概要
PacBioシーケンスは、従来の手法と比べて、圧倒的に長いリードを獲得できる手法になります。
数十キロベースのロングリードのシーケンスにより、完全長ゲノム配列の作成、mRNAアイソフォームのリストアップ(Iso-Seq)、といった従来の手法では対応が難しかった場面で有効です。また、PCRを用いない、1分子レベルでリアルタイムに塩基を読み取るシーケンス法になりますので、増幅によるGCバイアスのリスクを排除できます。

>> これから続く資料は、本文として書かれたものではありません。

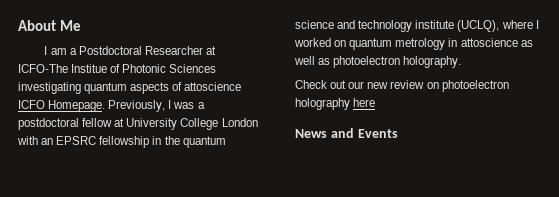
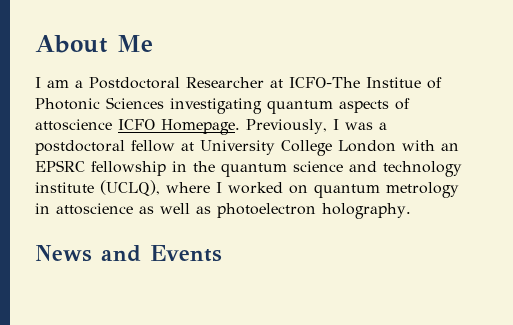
- Check out our new review on photoelectron holography here

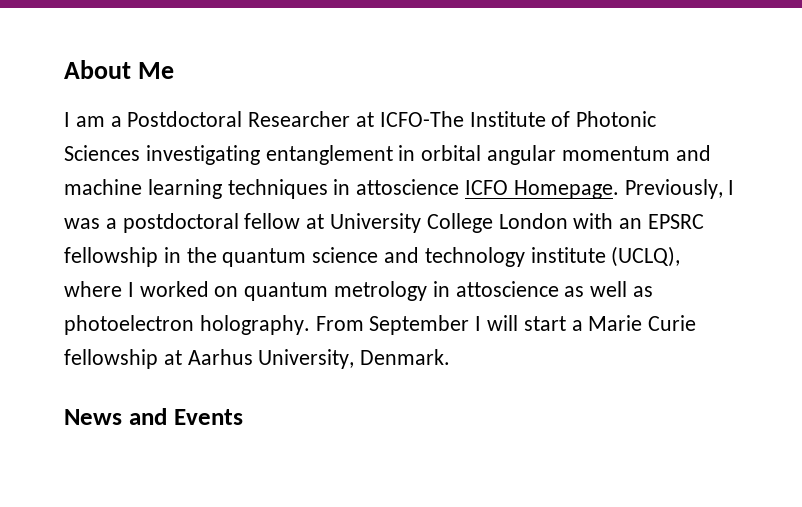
- I am a Postdoctoral Researcher at ICFO-The Institue of Photonic Sciences investigating quantum aspects of attoscience ICFO Homepage.
+ I am a Postdoctoral Researcher at ICFO-The Institute of Photonic Sciences investigating entanglement in orbital angular momentum and machine learning techniques in attoscience ICFO Homepage.
+ From September I will start a Marie Curie fellowship at Aarhus University, Denmark.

本サービスでは、取得データ量、リード長・精度の異なる複数の仕様で対応が可能です。
目的やご要望に応じて、最適な仕様でご案内をします。
【1 Cell Run】
PacBio Revio(HiFi Read) :60~90Gb程度/Cell
【相乗りプラン】
PacBio Revio(HiFi Read, 200Mb):ゲノムサイズ10Mb未満のバクテリア向け
PacBio Revio(HiFi Read, 500Mb):ゲノムサイズ25Mb未満のバクテリア向け
* 取得データ量 1Gb, 5Gb の相乗りプランもございます。
PacBio Revio(
fig.1)(
fig.2)(
fig.3)(
fig.4)
PacBio Revioは、ヒトHiFiゲノムを1年間に1300サンプル解析できる能力を有しており、PacBio Sequel IIeシステムと比較して 20 倍超の演算能力を持ちます。HiFi シーケンスでは、90% の塩基が≥ Q30、リード精度の中央値が≥ Q30 という優れた精度により信頼性の高い結果が得られます。
【データ解析】
・de novo Assembly解析
・Annotation解析
* 解析に必要な取得データ量の目安:ゲノムサイズの20倍以上
・Mapping, Variant call, Annotation解析
・SV、CNV解析
* 解析に必要な取得データ量の目安:ゲノムサイズの15倍以上
PacBioシーケンスの特徴
ロングリード
数十キロベースのロングリードのシーケンスは、ゲノム全体を調べ、様々な構造変化を網羅的に把握することに長けています。また、完全長ゲノムを決定する際には、リードの短い従来法に比べ、コンティグの数を減らす(ギャップの数を減らす)ことができます。さらに、mRNAなどの転写産物の全長を 1リード内に収めることも可能であるため、高い精度でアイソフォーム(スプライシングバリアント)を同定することも可能となります。
高い精度
ライブラリー調製の工程で PCR 増幅を行わないため、増幅時のエラーや GCバイアスの影響を受けることなく、また、シーケンスエラーもランダムに発生するため、非常に精度の高いコンセンサス配列を得ることが可能です。得られたロングリードのコンセンサス精度は 「99.999%」 を超えます。このため、de novo Assembly解析やターゲットリシーケンスに非常に効果的です。
高精度ロングリード HiFiリード について
Circular Consensus Sequencing (CCS) を用いてHiFiリードを生成することで、取得データ量は制限を受けますが、より高精度なロングリードのデータを取得することが可能です。
高精度ロングリードである HiFi Read では、de novo Assembly解析に必要な取得データ量の目安が、ゲノムサイズの20倍以上となります。
PacBioシーケンスが有効なアプリケーション例
完全長ゲノム配列の作成(全ゲノムシーケンス)(fig.5)
従来の次世代シーケンスで用いられる、数百塩基単位のショートリードをアセンブルして完全長ゲノムの構築を目指す方法では、多くのコンティグが作られ、たくさんのギャップ(隙間)ができていました。
それに対し、数十キロベースの超ロングリードを獲得できるPacBioシーケンスでは、コンティグも少なく、ギャップが生まれにくいことから、完全長ゲノム配列の作成を目指す場合に非常に有効な手段となります。
リピート配列のシーケンス(fig.6)
従来のショートリードをアセンブルする方法では、各リード同士が似た配列となるため、リピート領域の中の繋がり方や、リピートの数が判別しにくいため、埋まりきらない領域として残っていました。
それに対し、PacBioの超ロングリードであれば、リピート領域の入り口から出口までを1つのリードでカバーできるため、リピート領域全体を決定することが可能となります。
mRNAアイソフォームのリストアップ(Iso-Seq)(fig.7)
ショートリードをアセンブルする従来の次世代シーケンサーを用いたRNA-Seqでは、アイソフォーム(スプライシングバリアント)の判別が困難でした。
それに対し、ロングリードのPacBioシーケンスでは、1つのリードで mRNA 分子全体を網羅することができる(mRNAの全長を 1リードでシーケンスできる)ため、多様なアイソフォームが混在する場合でも、それらを区別して、特性を評価することが可能です。